Моцарт нашелся не сразу. Как объяснить ей, что именно это он и собирался сделать, но в Москве, а не в Дмитрове, и заявить не о вымышленном ограблении, а обо всем, что ему и самому казалось теперь неправдоподобным?..

– А вы верите, что они будут искать какие‑то четырнадцать тысяч рублей или выдадут мне казенные туфли?.. Пожалуйста, разрешите мне позвонить. Я займу ровно одну минуту… нет, тридцать секунд, не больше, обещаю вам!

Не столько профессиональная солидарность, сколько заискивающий тон и очевидная трезвость просителя возымели действие.

– Звоните, – заговорщицки покосившись на входную дверь, придвинула к нему телефон сестра. – Только быстро!

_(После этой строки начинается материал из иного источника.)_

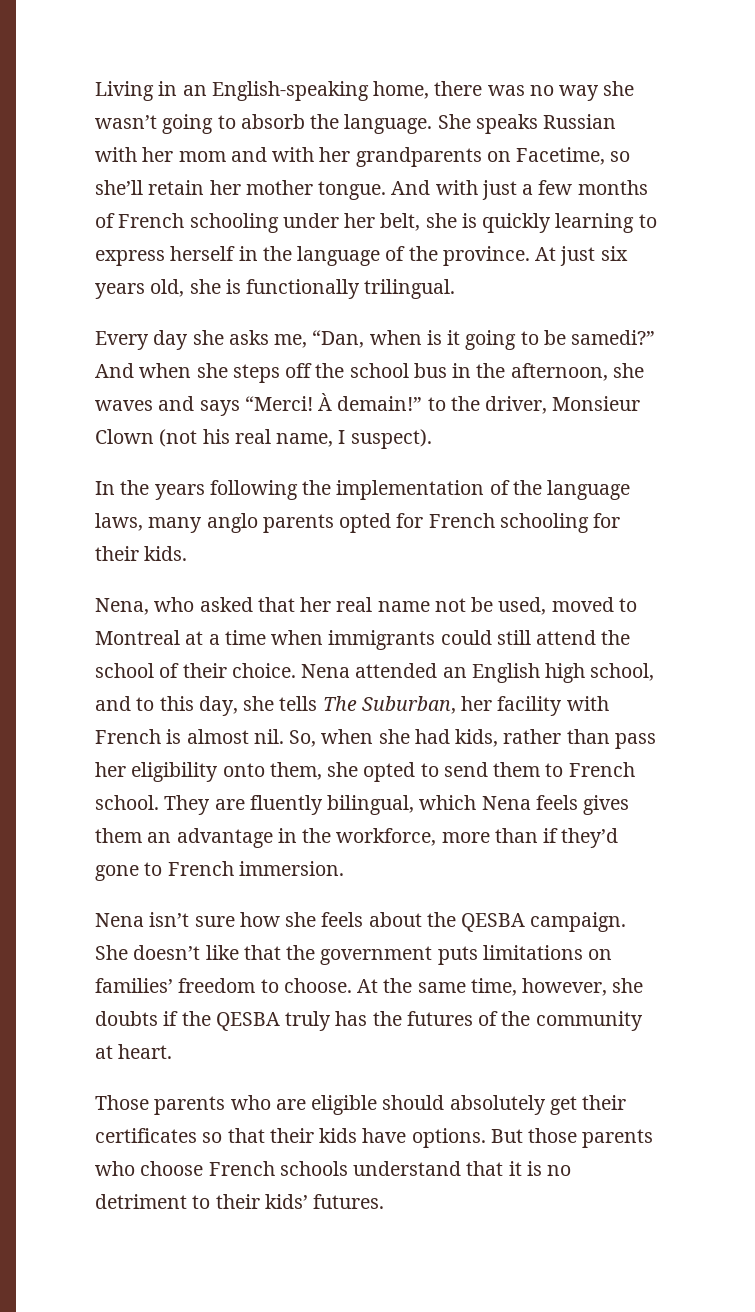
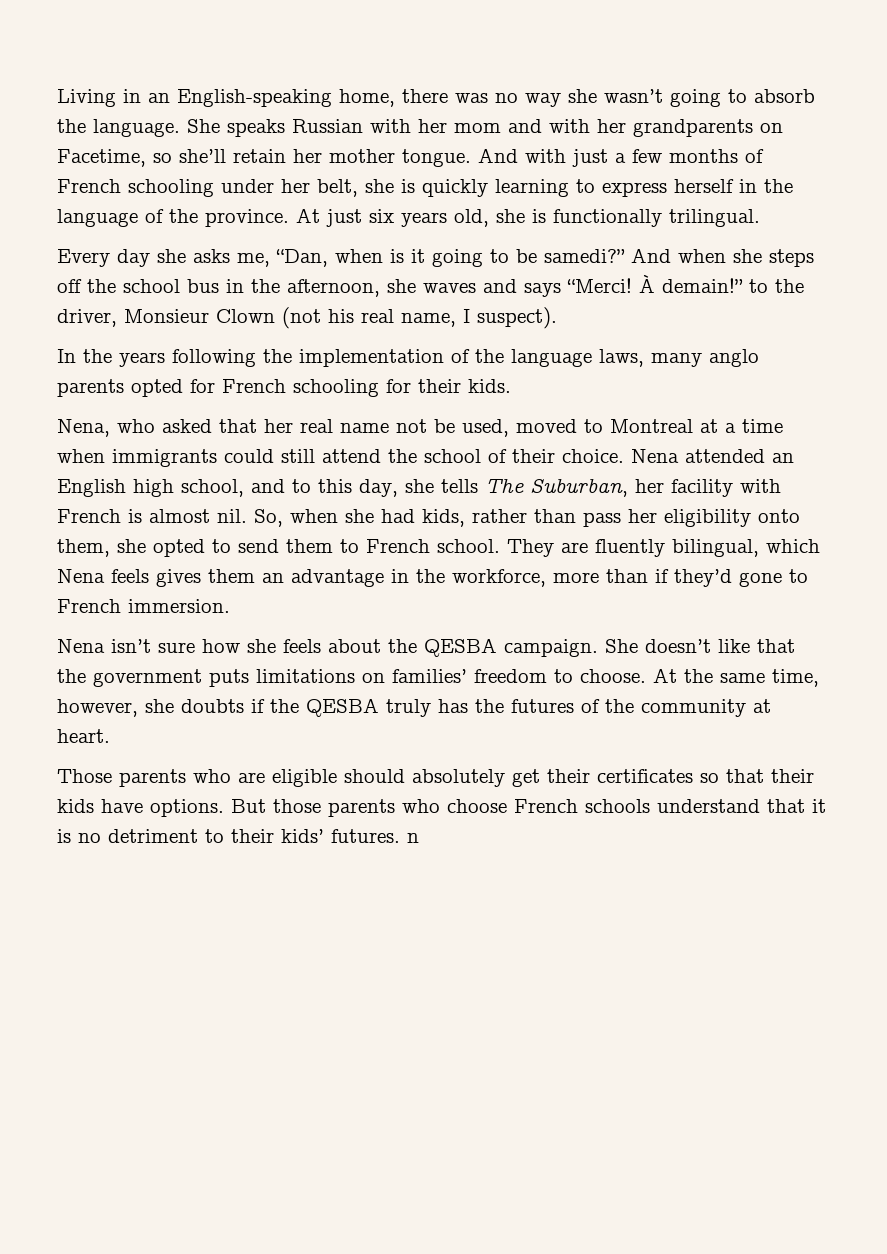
- But those parents who choose French schools understand that it is no detriment to their kids’ futures.
+ But those parents who choose French schools understand that it is no detriment to their kids’ futures. n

Моцарт набрал номер, с замиранием сердца стал пережидать гудки. Теперь все зависело от того, кто возьмет трубку: если Сухоруков – пиши пропало. Но трубку взяла Констанца. Кажется, это было единственным подарком судьбы за последнее время, не считая того, что его не застрелили, он не утонул в болоте и не попал под поезд.

– Алло!..

– Вера, это я…

– Кто?

– Я, Владимир.

– Боже! Ты где?

– Потом, потом… Слушай меня внимательно. Раздобудь мне туфли и носки, садись в ближайшую электричку и поезжай в Дмитров. Я встречу тебя здесь на перроне.